Number of missing values per column of the test set


Unnamed: 0,column_name,percent_missing
msno,msno,0.0
song_id,song_id,0.0
source_system_tab,source_system_tab,0.329753
source_screen_name,source_screen_name,5.578518
source_type,source_type,0.281393
target,target,0.0


Another problem we are facing is the usability of the data provided.
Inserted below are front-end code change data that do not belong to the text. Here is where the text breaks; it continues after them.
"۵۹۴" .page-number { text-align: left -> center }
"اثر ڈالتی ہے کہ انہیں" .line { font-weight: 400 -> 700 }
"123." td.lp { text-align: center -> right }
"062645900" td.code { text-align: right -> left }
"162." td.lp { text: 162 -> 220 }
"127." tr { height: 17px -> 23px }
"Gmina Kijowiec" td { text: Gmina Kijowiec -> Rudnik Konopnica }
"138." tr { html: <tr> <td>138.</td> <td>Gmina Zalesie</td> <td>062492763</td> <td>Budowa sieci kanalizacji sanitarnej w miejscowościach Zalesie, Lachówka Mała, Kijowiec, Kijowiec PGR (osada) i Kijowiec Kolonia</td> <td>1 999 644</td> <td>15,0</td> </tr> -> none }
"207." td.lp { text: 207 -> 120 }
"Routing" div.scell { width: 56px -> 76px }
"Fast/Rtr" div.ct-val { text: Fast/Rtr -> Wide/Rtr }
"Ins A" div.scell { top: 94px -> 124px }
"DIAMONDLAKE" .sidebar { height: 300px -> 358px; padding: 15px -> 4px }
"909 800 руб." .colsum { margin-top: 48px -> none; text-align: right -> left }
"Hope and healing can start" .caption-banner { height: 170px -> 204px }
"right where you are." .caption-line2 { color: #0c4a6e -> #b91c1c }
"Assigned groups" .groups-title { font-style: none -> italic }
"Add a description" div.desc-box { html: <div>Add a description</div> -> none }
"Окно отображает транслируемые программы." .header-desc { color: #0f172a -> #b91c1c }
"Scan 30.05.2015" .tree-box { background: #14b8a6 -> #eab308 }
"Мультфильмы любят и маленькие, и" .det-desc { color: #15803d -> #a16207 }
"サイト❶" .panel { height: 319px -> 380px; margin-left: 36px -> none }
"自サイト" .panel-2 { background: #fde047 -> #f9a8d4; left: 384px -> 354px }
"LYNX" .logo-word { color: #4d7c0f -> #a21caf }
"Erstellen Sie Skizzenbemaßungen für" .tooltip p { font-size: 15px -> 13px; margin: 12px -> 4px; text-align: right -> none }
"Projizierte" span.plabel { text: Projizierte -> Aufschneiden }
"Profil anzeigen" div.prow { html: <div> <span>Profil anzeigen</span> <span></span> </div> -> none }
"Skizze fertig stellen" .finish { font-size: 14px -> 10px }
Initialy, UserID are strings, as SongID. We rename the colums and transform it into numerical attributes, that are easier to manipulate.


In a second time, we need to have the same indexes in both the test dataset and the training dataset, to be able to compare the two.

In [12]:
df_train['SongID'] = df_train.groupby(['song_id']).ngroup()
df_train['UserID'] = df_train.groupby(['msno']).ngroup()

print('We have ', df_train['UserID'].nunique(), 'unique users.')
print('We have ', df_train['SongID'].nunique(), 'unique songs.')

A value is trying to be set on a copy of a slice from a DataFrame.
Try using .loc[row_indexer,col_indexer] = value instead

See the caveats in the documentation: http://pandas.pydata.org/pandas-docs/stable/indexing.html#indexing-view-versus-copy
  """Entry point for launching an IPython kernel.


We have  30535 unique users.
We have  324326 unique songs.


A value is trying to be set on a copy of a slice from a DataFrame.
Try using .loc[row_indexer,col_indexer] = value instead

See the caveats in the documentation: http://pandas.pydata.org/pandas-docs/stable/indexing.html#indexing-view-versus-copy
  


**Note:** One problem we stumbled upon when using the IMPLICIT package is that User_ids and song ids must be continuous in values. This is why we have to get set IDs for training first then merge the Test set with training on those ids.


In [13]:
# The indexes must be the same in training and testing datasets

df_train_ids = df_train.groupby('song_id').first().reset_index()
df_train_ids = df_train_ids[['msno', 'song_id', 'SongID', 'UserID']]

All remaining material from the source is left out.